Friday, July 1, 2016

California: Governor Brown Signs Anti-Gun Bills

Today, Governor Brown took another step towards diminishing the Second Amendment in the Golden State.  Keeping to his word of making a decision before 11am, Governor Brown signed six anti-gun bills into law that were railroaded through the legislative process.

Governor Brown’s reason for signing these bills into law from his signing statement:  My goal in signing these bills is to enhance public safety by tightening our existing laws in a responsible and focused manner, while protecting the rights of law-abiding gun owners.

The bills signed will only place further layers of restrictions and cost on law-abiding citizens exercising their constitutional rights without having a significant impact on criminals who are already ignoring the law.

The signing of these bills is very disappointing, but we cannot let this loss today curtail our resolve in fighting this war against those who want to destroy the Second Amendment.  The NRA is prepared to pursue all options moving forward – legal, legislative and political.

Please take a moment to contact Governor Brown’s office throughout his European vacation. When he returns to work he can see and read how disappointed law-abiding gun owners are for not getting a chance to voice your opposition to the bills that he hurriedly signed into law.  The contact information is (916) 445-2841 and https://govnews.ca.gov/gov39mail/mail.php​ 

Click here to read the NRA’s response to Governor Brown’s actions.

In the meantime, YOU have the power help stop future threats to the Second Amendment in California, by VOTING and working to get fellow gun owners AND Second Amendment supporters to VOTE as well. 

The below bills were signed into law:

Assembly Bill 1135 and Senate Bill 880 would make changes of monumental scale to California’s firearm laws by reclassifying hundreds of thousands of legally owned semi-automatic rifles as “assault weapons.” This legislation effectively outlaws magazine locking devices, more commonly known as “bullet buttons”. These are constitutionally protected firearms that have no association with crime.  These changes would happen quickly with great individual costs to many gun owners and without public notice.  Governor Brown vetoed similar legislation in 2013.

Assembly Bill 1511 would effectively end the long-standing practice of temporarily loaning a firearm for lawful purposes. Under this legislation the ability to loan a firearm to anyone other than a family member would now be prohibited unless conducted through a dealer, absent very narrow and limited exceptions. A simple loan to a trusted friend for a few days would take almost a month to complete from loan to return, requiring two background checks, two 10 day waiting periods, two fees and multiple trips to a gun dealer. The result of the misguided legislation would turn otherwise law-abiding citizens into criminals simply for borrowing or storing a firearm with a friend.

Assembly Bill 1695 would create a 10-year firearm prohibition for someone convicted of falsely reporting a lost or stolen firearm.
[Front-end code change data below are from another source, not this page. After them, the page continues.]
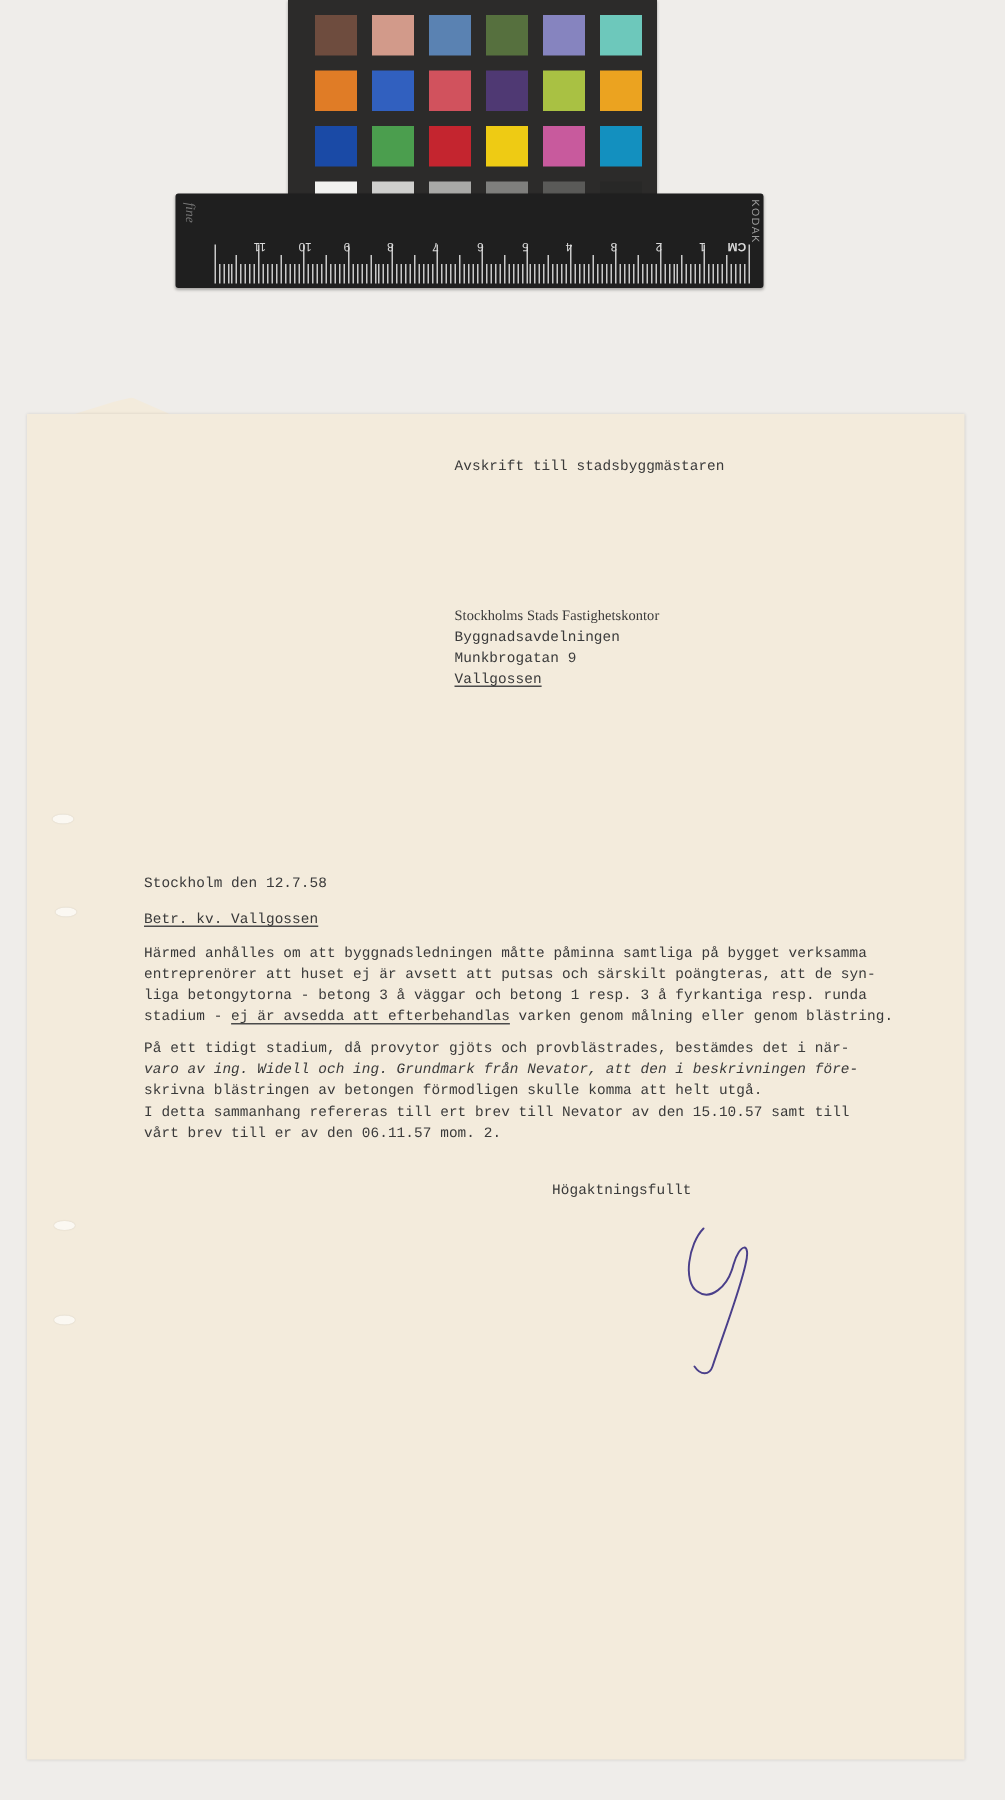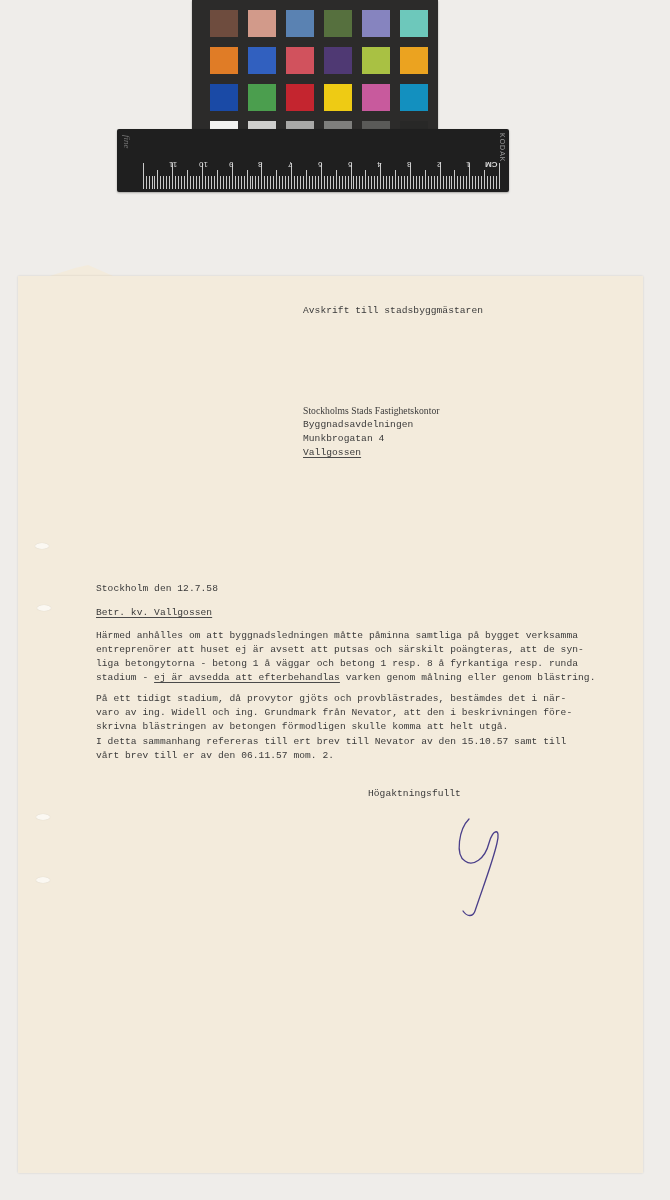"Munkbrogatan 4" div.tl { text: 4 -> 9 }
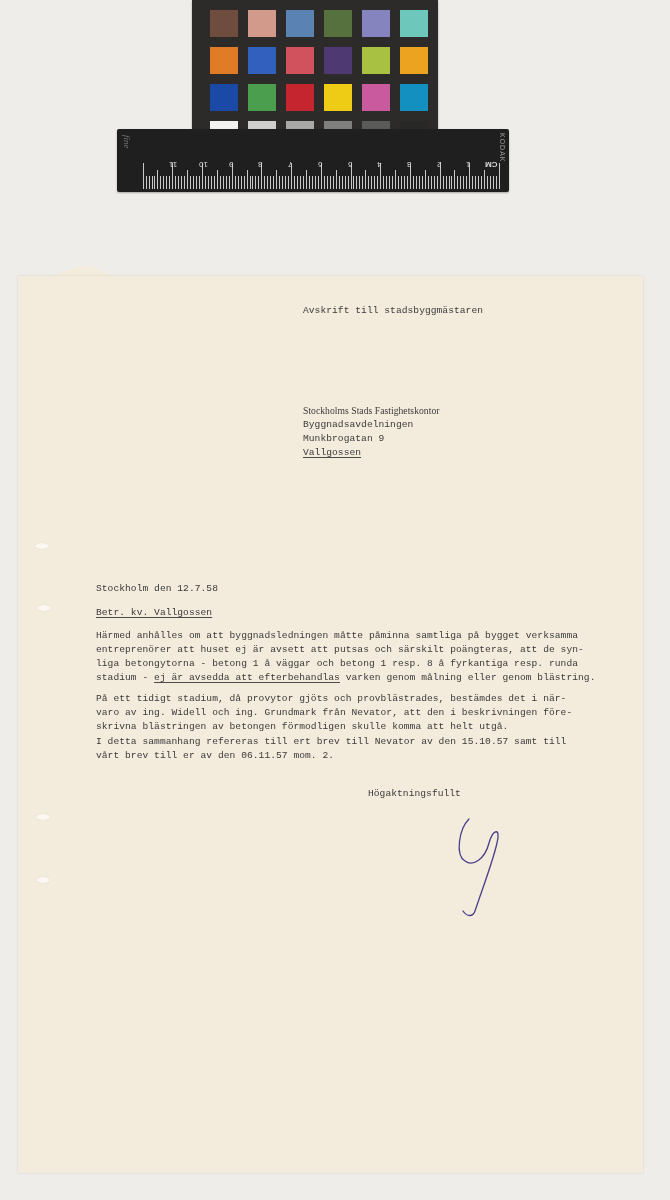"liga betongytorna - betong 1" div.tl { text: 1 å väggar och betong 1 resp. 8 -> 3 å väggar och betong 1 resp. 3 }
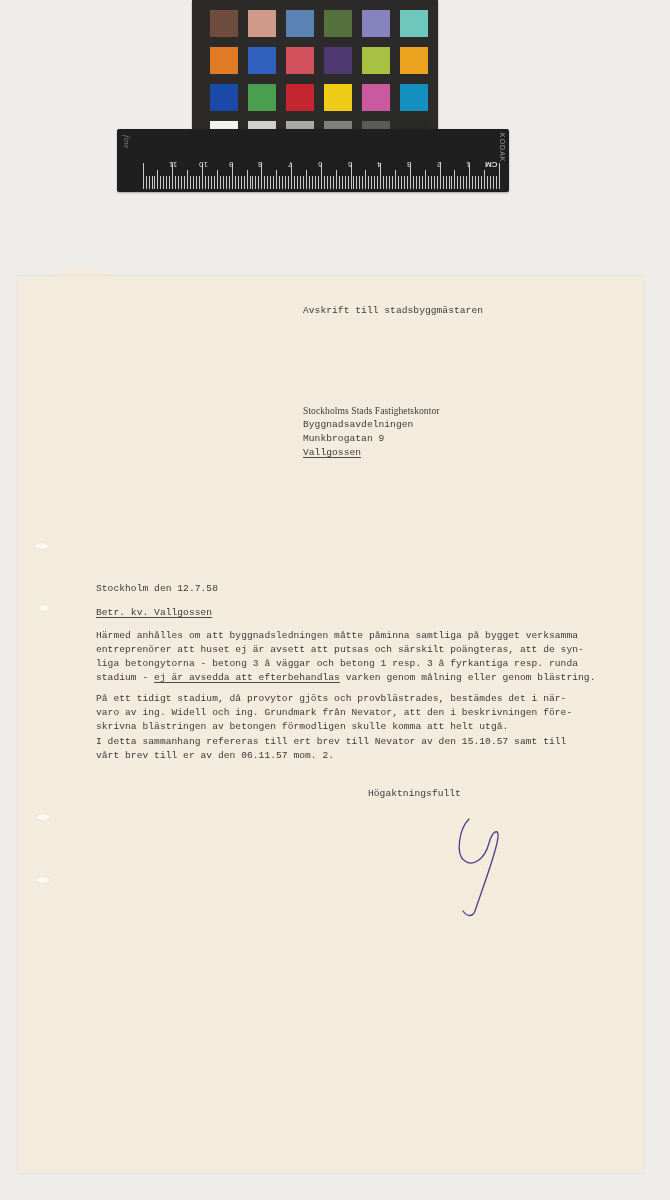"varo av ing. Widell och" div.tl { font-style: none -> italic }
The NRA does not oppose making it a misdemeanor to knowingly file a false lost or stolen report to law enforcement. Our reason for opposition is related to the restriction of a constitutional right for the conviction of a misdemeanor offense. 

Senate Bill 1235  would place unjustified and burdensome restrictions on the purchase of ammunition and would require the attorney general to keep records of purchases.  This legislation would further require any online ammunition sales to be conducted through a licensed vendor.  First and foremost, the reporting of ammunition sales has already been tried -- and failed -- at the federal level.  Throughout the 1980s, Congress considered repeal of a federal ammunition regulation package that required, among other things, reporting of ammunition sales.  In 1986, the director of the federal Bureau of Alcohol, Tobacco and Firearms supported eliminating the reporting requirement, stating: "The Bureau and the [Treasury] Department have recognized that current record keeping requirements for ammunition have no substantial law enforcement value."  As a result, the Firearms Owners Protection Act of 1986 repealed the ammunition restrictions, with little opposition to the removal of that requirement.  SB 1235 will similarly fail to reduce violent crime, as a law requiring the registration of ammunition purchases by honest citizens will not deter criminals. Governor Brown has twice vetoed similar legislation. 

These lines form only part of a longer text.